Freu dich nicht zu früh, so lautet die Warnung an jene, die sich allzu leicht begeistern lassen. Eine gehörige Portion Nüchternheit kann der Freude nicht schaden. Aber nutzt es ihr? Die kleine Unterscheidung mag das belegen: Zwischen der Freude und der Vorfreude steht nicht nur die Zeit, die bestimmt, dass die eine folgt, wo die andere vorausgegangen ist. Von hier nach dort geschieht vielmehr der entscheidende Zuwachs an Realität, der dafür sorgt, dass eine Verwandlung eintritt. Die Vorfreude blendet mögliche Enttäuschungen aus.

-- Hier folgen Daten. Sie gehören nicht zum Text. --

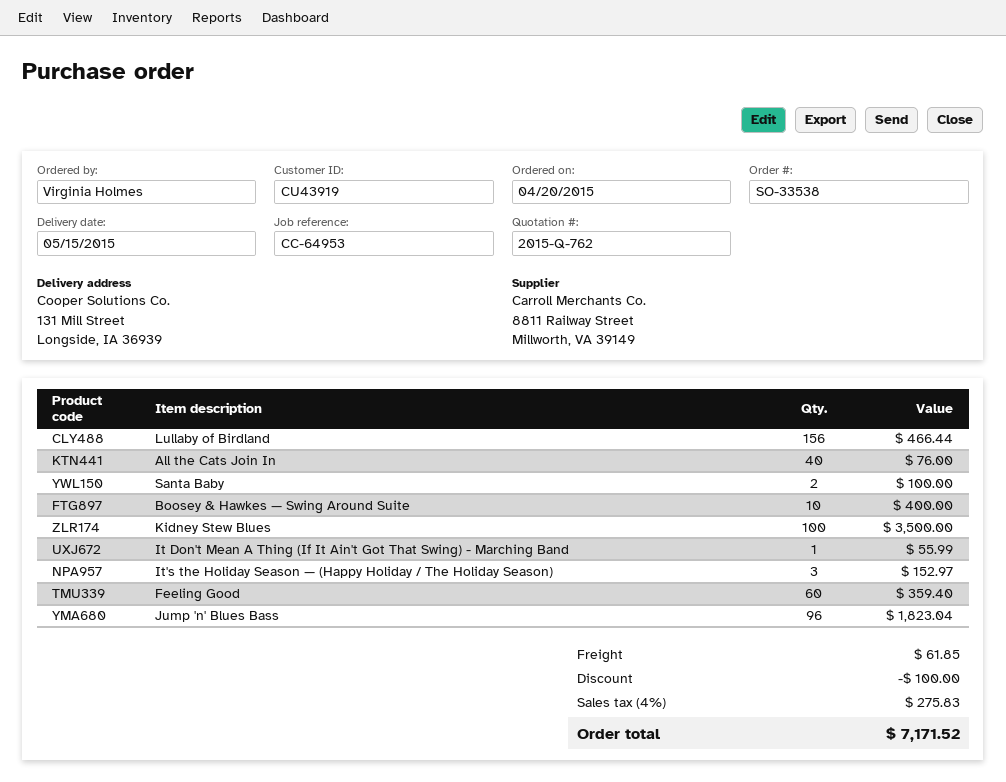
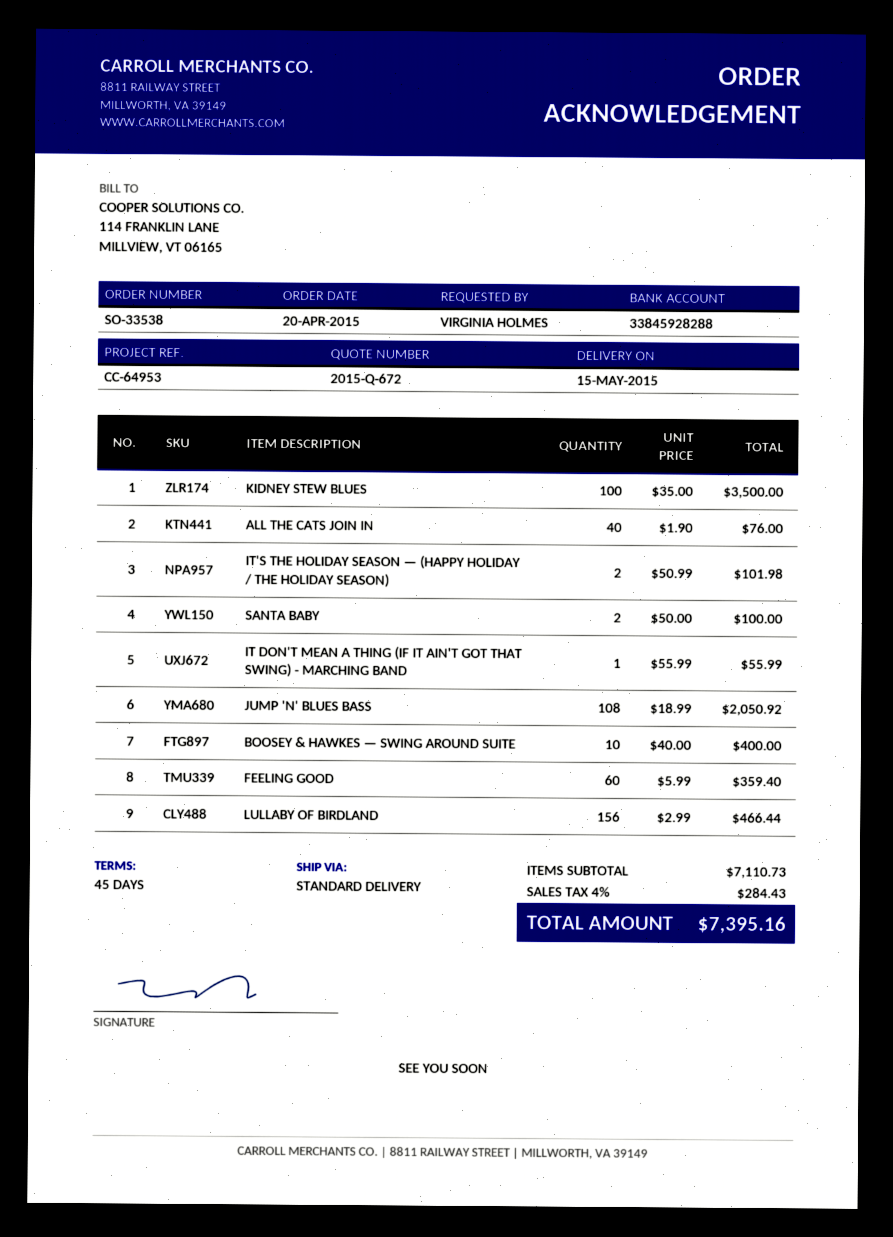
quote number: 2015-Q-762 -> 2015-Q-672
It's the Holiday Season — (Happy Holiday / The Holiday Season): 3 for 152.97 -> 2 for 101.98
Jump 'n' Blues Bass: 96 for 1823.04 -> 108 for 2050.92
discount: 100.00 -> none
shipping: 61.85 -> none
tax: 4% = 275.83 -> 4% = 284.43
total: 7171.52 -> 7395.16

Das ist der Grund für die gebotene Vorsicht, die weiß, dass sich Höchstwahrscheinliches in seinem modalen Aggregatzustand noch verändern kann in eine Unmöglichkeit. Es gehört zur Freude die leichte Tendenz, an sich selbst sich zu genügen, die Sache, um die es geht, außer Acht zu lassen, sie zu verklären, schönzureden, ihr eigenes Spüren fast als ausreichend zu empfinden. Diese stille Rücksichtslosigkeit gegenüber der Wirklichkeit macht sie anfällig, nicht mehr darauf zu achten, ob zur Feier überhaupt noch Anlass ist. Freude will sich nicht stören lassen, im Gegenteil: Sie ergreift den Augenblick, hält sich auf im reflexionsfreien Raum, genießt die Selbstverständlichkeit. Daher findet sich am ehesten bei sich selbst, wo die Frage nach ihrem Anhalt noch gar nicht recht auftreten kann, in der Phase der Vorfreude.